Charles robert richet
Charles Robert Richet (Paris, August 25, 1850 - Paris, December 4, 1935) was a French physician and physiologist. Nobel Prize in Medicine in 1913 in recognition of his work on anaphylaxis
Biography
Son of Alfredo Richet and his wife Eugenia. She studied in his hometown, graduating as a Doctor of Medicine in 1869, a Doctor of Science in 1878 and, like his father, a professor, in this case of the Chair of Physiology at the Faculty of Medicine in Paris from 1887.
For 24 years, from 1878 to 1902, he was editor of the Scientific Magazine and from 1917, co-editor of the Journal of Physiology and General Pathology. He published articles on physiology, chemistry, experimental pathology.
In physiology, he worked on the mechanisms of thermoregulation in warm-blooded animals. Prior to his (1885-1895) research on polypnea and tremor due to temperatures, little was known about the methods by which animals deprived of their skin perspiration could protect themselves from excess heat and how chilled animals could warm themselves..
In experimental therapeutics, Richet demonstrated that the blood of animals vaccinated against an infection protects against it (November 1888). Applying these principles to tuberculosis, he made the first serotherapeutic injection in man, on December 6, 1890.
He invented the word anaphylaxis to designate the sensitivity developed by an organism after receiving a parenteral injection of a colloid, protein substance or toxin (1902), thus being able to affirm that the parenteral injection of protein substances profoundly and permanently modifies the chemical constitution of bodily fluids.

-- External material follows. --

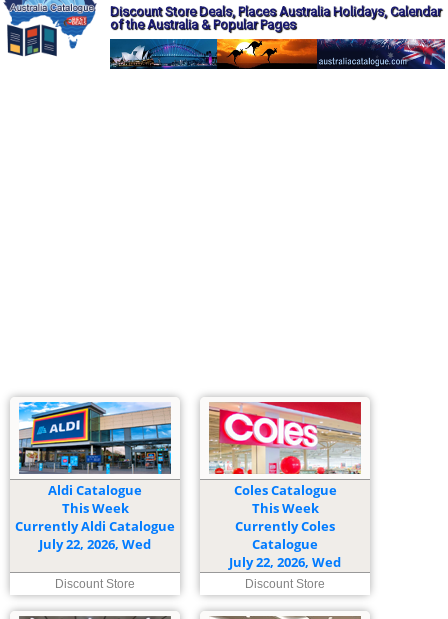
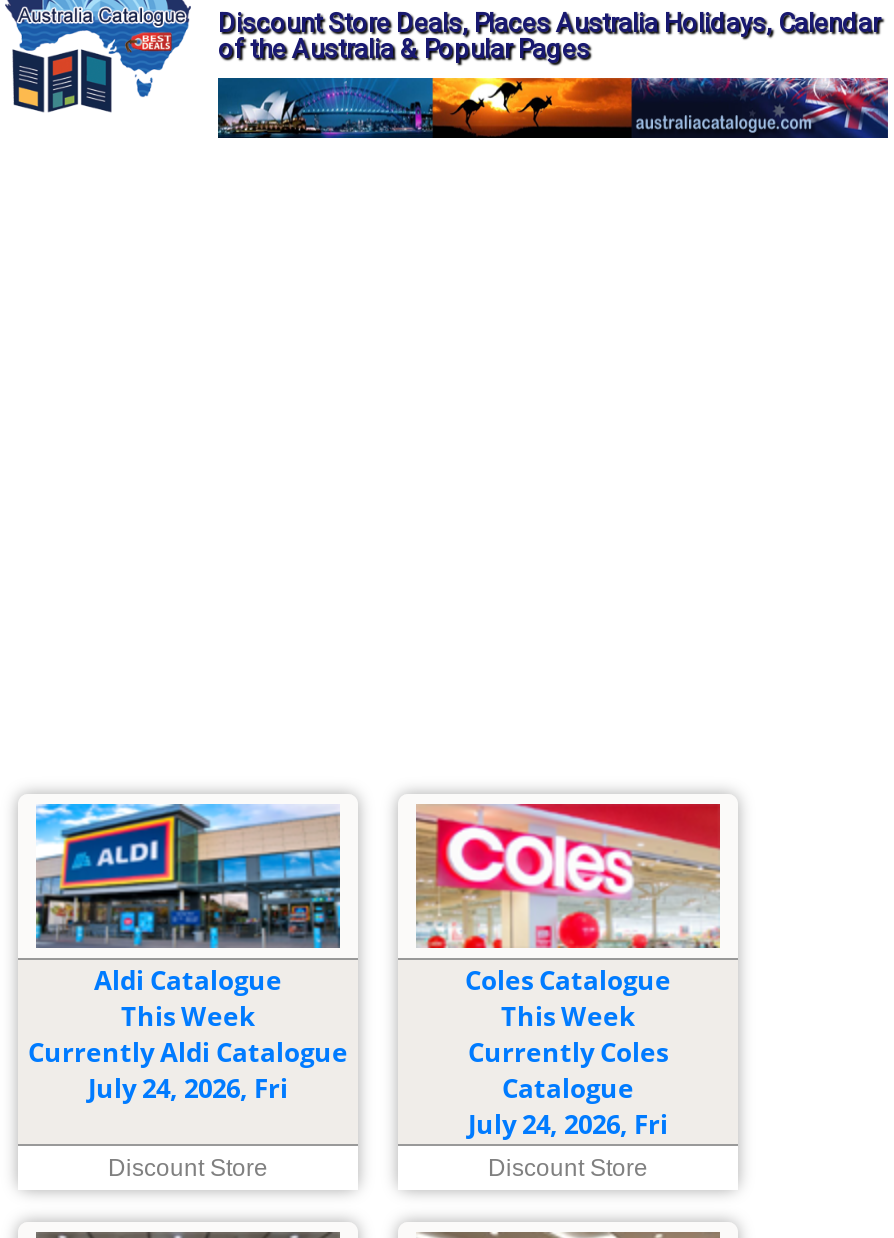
- July 22, 2026, Wed
+ July 24, 2026, Fri

- July 22, 2026, Wed
+ July 24, 2026, Fri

The applications of anaphylaxis in medicine are extremely numerous. Later he demonstrated the phenomena of Passive Anaphylaxis and in vitro Anaphylaxis. Most of Charles Richet's physiology works, published in various scientific journals, were compiled and published in Travaux du Laboratoire de la Faculté de Médecine de Paris (Alcan, Paris, 6 vols. 1890 -1911).
Professor of Physiology and professor at the Sorbonne, member of the Institute of France, president of the Biological Society, on December 11, 1913 he was awarded the Nobel Prize in Medicine for his research on anaphylaxis.
After the First World War he was appointed vice president of the Eugenics Society of France, contributing with his prestige to popularize eugenic theories among the French population. In Sélection humaine , written in 1912 and published in 1919, he successfully presented his ideas; from a biological reductionism, and although he did not deny environmental influences, he maintained that genetic inheritance was the key factor in human existence. With openly racist and supremacist ideas ("I don't believe at all in the equality of the human races"), he encouraged racial hierarchization (he presented blacks as close to monkeys), the prohibition of marriages between whites and women of other races (as well as among other categories of people: inferior, deformed, criminals, maniacs or imbeciles), the elimination of newborns with physical defects, and the castration and sterilization of degenerate adults.
Richet was also one of the most representative pioneers of the research called metapsychic in his time, a term later replaced by the one coined by Max Dessoir: parapsychology. Richet published his conclusions in his voluminous Treatise on Metapsychics. Forty years of psychic work, as well as in The future and the premonition, both translated into Spanish by the ed. Araluce: in 1923 the first, with a laudatory prologue by the Spanish immunologist Jaime Ferrán, and in 1932 the second.
He also devoted part of his time to writing works of dramatic art.
Work
Richet's works on parapsychological topics, which dominated his later years, include:
- Traité de Métapsychique (Treaty of Metapsychica)1922),
- Notre Sixième Sens (Our Sixth Sentence)1928),
- L'Avenir et la Prémonition (The Future and Premonition1931)
- The Great Spread (The Great Hope)1933).
- Maxwell, J & Richet, C. Metapsychical Phenomena: Methods and Observations (London: Duckworth, 1905).
- Richet, C. Physiologie Travaux du Laboratoire (Paris: Felix Alcan, 1909)
- Richet, C. The Sélection Humaine (Paris: Felix Alcan, 1919)
- Richet, C. Traité De Métapsychique (Paris: Felix Alcan, 1922).
- Richet, C. Thirty Years of Psychical Research (New York: The Macmillan Co. 1923).
- Richet, C. Our Sixth Sense (London: Rider, 1928).